(Items from a dataset)
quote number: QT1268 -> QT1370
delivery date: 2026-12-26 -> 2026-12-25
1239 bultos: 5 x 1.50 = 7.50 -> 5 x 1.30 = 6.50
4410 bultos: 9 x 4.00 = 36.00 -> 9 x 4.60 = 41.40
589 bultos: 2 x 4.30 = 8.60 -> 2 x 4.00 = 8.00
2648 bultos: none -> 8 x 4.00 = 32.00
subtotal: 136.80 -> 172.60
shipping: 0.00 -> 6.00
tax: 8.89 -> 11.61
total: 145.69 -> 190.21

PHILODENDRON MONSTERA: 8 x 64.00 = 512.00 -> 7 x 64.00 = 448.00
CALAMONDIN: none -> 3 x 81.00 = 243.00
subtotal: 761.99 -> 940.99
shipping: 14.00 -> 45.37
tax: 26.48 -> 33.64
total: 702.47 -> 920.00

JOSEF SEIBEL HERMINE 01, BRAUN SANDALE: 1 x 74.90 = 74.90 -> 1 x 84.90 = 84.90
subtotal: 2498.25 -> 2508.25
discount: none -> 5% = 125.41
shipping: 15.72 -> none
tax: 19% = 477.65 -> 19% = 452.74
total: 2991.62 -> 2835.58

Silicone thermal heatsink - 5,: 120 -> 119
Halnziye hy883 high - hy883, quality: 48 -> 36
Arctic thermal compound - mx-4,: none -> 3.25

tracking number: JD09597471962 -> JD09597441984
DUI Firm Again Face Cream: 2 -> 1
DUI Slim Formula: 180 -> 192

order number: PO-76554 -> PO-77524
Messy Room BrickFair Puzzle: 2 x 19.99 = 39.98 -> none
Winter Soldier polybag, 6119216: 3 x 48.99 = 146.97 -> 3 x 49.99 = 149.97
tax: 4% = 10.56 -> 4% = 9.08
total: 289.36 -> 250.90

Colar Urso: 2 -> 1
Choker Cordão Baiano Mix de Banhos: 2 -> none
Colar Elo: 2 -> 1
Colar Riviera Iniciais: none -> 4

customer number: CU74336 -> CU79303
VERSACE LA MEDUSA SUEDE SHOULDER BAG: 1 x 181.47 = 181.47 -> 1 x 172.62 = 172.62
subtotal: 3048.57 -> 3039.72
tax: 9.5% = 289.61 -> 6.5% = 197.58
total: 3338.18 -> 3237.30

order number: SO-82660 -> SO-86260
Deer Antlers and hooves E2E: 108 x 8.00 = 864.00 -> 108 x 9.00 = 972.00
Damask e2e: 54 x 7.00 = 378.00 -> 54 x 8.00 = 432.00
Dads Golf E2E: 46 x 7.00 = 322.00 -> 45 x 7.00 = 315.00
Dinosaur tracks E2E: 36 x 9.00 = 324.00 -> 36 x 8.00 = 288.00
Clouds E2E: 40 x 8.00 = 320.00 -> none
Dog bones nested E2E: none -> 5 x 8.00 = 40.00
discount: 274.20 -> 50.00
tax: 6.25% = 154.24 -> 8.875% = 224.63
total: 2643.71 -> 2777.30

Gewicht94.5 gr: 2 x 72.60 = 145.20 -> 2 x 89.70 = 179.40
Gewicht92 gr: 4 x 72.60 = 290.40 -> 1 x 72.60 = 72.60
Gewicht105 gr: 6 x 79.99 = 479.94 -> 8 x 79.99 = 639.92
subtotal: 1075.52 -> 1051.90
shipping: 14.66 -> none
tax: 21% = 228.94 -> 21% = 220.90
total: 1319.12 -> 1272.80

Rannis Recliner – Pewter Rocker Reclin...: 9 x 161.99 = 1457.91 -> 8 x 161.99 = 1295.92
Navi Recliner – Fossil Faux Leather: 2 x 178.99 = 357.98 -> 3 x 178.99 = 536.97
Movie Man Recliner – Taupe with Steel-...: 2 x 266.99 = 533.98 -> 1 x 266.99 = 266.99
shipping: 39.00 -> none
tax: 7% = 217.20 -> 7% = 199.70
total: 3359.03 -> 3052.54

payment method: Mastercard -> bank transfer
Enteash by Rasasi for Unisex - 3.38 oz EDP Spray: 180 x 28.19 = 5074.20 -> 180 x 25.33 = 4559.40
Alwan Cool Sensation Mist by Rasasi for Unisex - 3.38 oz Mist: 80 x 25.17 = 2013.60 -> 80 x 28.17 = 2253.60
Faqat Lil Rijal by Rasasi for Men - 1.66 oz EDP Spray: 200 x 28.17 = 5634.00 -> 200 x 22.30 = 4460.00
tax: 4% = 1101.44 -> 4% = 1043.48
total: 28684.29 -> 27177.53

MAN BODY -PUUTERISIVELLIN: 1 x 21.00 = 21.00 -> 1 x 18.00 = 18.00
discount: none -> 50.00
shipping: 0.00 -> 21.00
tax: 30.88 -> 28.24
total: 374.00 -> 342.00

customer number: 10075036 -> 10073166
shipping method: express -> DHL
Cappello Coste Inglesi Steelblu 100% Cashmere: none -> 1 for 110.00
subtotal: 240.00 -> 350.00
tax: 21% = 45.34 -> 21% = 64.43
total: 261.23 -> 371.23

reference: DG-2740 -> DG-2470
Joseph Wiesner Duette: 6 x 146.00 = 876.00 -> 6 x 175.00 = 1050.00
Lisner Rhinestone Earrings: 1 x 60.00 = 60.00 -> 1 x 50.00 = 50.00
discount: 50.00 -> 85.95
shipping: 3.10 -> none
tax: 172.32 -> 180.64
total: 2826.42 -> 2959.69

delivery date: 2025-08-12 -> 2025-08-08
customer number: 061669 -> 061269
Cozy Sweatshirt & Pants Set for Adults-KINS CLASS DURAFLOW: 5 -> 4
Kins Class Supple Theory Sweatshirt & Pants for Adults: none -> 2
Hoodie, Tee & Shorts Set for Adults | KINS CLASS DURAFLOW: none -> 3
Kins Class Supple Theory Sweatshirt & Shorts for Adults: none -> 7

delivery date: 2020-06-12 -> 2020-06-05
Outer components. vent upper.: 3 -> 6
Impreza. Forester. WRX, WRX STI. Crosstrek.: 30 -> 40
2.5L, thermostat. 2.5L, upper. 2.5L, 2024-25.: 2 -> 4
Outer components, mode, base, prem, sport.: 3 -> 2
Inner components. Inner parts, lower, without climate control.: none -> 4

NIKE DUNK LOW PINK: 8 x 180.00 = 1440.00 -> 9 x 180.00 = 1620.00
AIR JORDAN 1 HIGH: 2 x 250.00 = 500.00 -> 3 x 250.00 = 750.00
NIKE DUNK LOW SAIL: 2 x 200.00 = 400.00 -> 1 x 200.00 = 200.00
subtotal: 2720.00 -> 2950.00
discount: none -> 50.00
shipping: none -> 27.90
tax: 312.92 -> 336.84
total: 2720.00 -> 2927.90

## What to work on
All lines above from the one containing "order number: PO-76554 -> PO-77524" to the one containing "tax: 21% = 45.34 -> 21% = 64.43" must be repeated exactly, both lines included, and no others.

## Response to this exercise
order number: PO-76554 -> PO-77524
Messy Room BrickFair Puzzle: 2 x 19.99 = 39.98 -> none
Winter Soldier polybag, 6119216: 3 x 48.99 = 146.97 -> 3 x 49.99 = 149.97
tax: 4% = 10.56 -> 4% = 9.08
total: 289.36 -> 250.90

Colar Urso: 2 -> 1
Choker Cordão Baiano Mix de Banhos: 2 -> none
Colar Elo: 2 -> 1
Colar Riviera Iniciais: none -> 4

customer number: CU74336 -> CU79303
VERSACE LA MEDUSA SUEDE SHOULDER BAG: 1 x 181.47 = 181.47 -> 1 x 172.62 = 172.62
subtotal: 3048.57 -> 3039.72
tax: 9.5% = 289.61 -> 6.5% = 197.58
total: 3338.18 -> 3237.30

order number: SO-82660 -> SO-86260
Deer Antlers and hooves E2E: 108 x 8.00 = 864.00 -> 108 x 9.00 = 972.00
Damask e2e: 54 x 7.00 = 378.00 -> 54 x 8.00 = 432.00
Dads Golf E2E: 46 x 7.00 = 322.00 -> 45 x 7.00 = 315.00
Dinosaur tracks E2E: 36 x 9.00 = 324.00 -> 36 x 8.00 = 288.00
Clouds E2E: 40 x 8.00 = 320.00 -> none
Dog bones nested E2E: none -> 5 x 8.00 = 40.00
discount: 274.20 -> 50.00
tax: 6.25% = 154.24 -> 8.875% = 224.63
total: 2643.71 -> 2777.30

Gewicht94.5 gr: 2 x 72.60 = 145.20 -> 2 x 89.70 = 179.40
Gewicht92 gr: 4 x 72.60 = 290.40 -> 1 x 72.60 = 72.60
Gewicht105 gr: 6 x 79.99 = 479.94 -> 8 x 79.99 = 639.92
subtotal: 1075.52 -> 1051.90
shipping: 14.66 -> none
tax: 21% = 228.94 -> 21% = 220.90
total: 1319.12 -> 1272.80

Rannis Recliner – Pewter Rocker Reclin...: 9 x 161.99 = 1457.91 -> 8 x 161.99 = 1295.92
Navi Recliner – Fossil Faux Leather: 2 x 178.99 = 357.98 -> 3 x 178.99 = 536.97
Movie Man Recliner – Taupe with Steel-...: 2 x 266.99 = 533.98 -> 1 x 266.99 = 266.99
shipping: 39.00 -> none
tax: 7% = 217.20 -> 7% = 199.70
total: 3359.03 -> 3052.54

payment method: Mastercard -> bank transfer
Enteash by Rasasi for Unisex - 3.38 oz EDP Spray: 180 x 28.19 = 5074.20 -> 180 x 25.33 = 4559.40
Alwan Cool Sensation Mist by Rasasi for Unisex - 3.38 oz Mist: 80 x 25.17 = 2013.60 -> 80 x 28.17 = 2253.60
Faqat Lil Rijal by Rasasi for Men - 1.66 oz EDP Spray: 200 x 28.17 = 5634.00 -> 200 x 22.30 = 4460.00
tax: 4% = 1101.44 -> 4% = 1043.48
total: 28684.29 -> 27177.53

MAN BODY -PUUTERISIVELLIN: 1 x 21.00 = 21.00 -> 1 x 18.00 = 18.00
discount: none -> 50.00
shipping: 0.00 -> 21.00
tax: 30.88 -> 28.24
total: 374.00 -> 342.00

customer number: 10075036 -> 10073166
shipping method: express -> DHL
Cappello Coste Inglesi Steelblu 100% Cashmere: none -> 1 for 110.00
subtotal: 240.00 -> 350.00
tax: 21% = 45.34 -> 21% = 64.43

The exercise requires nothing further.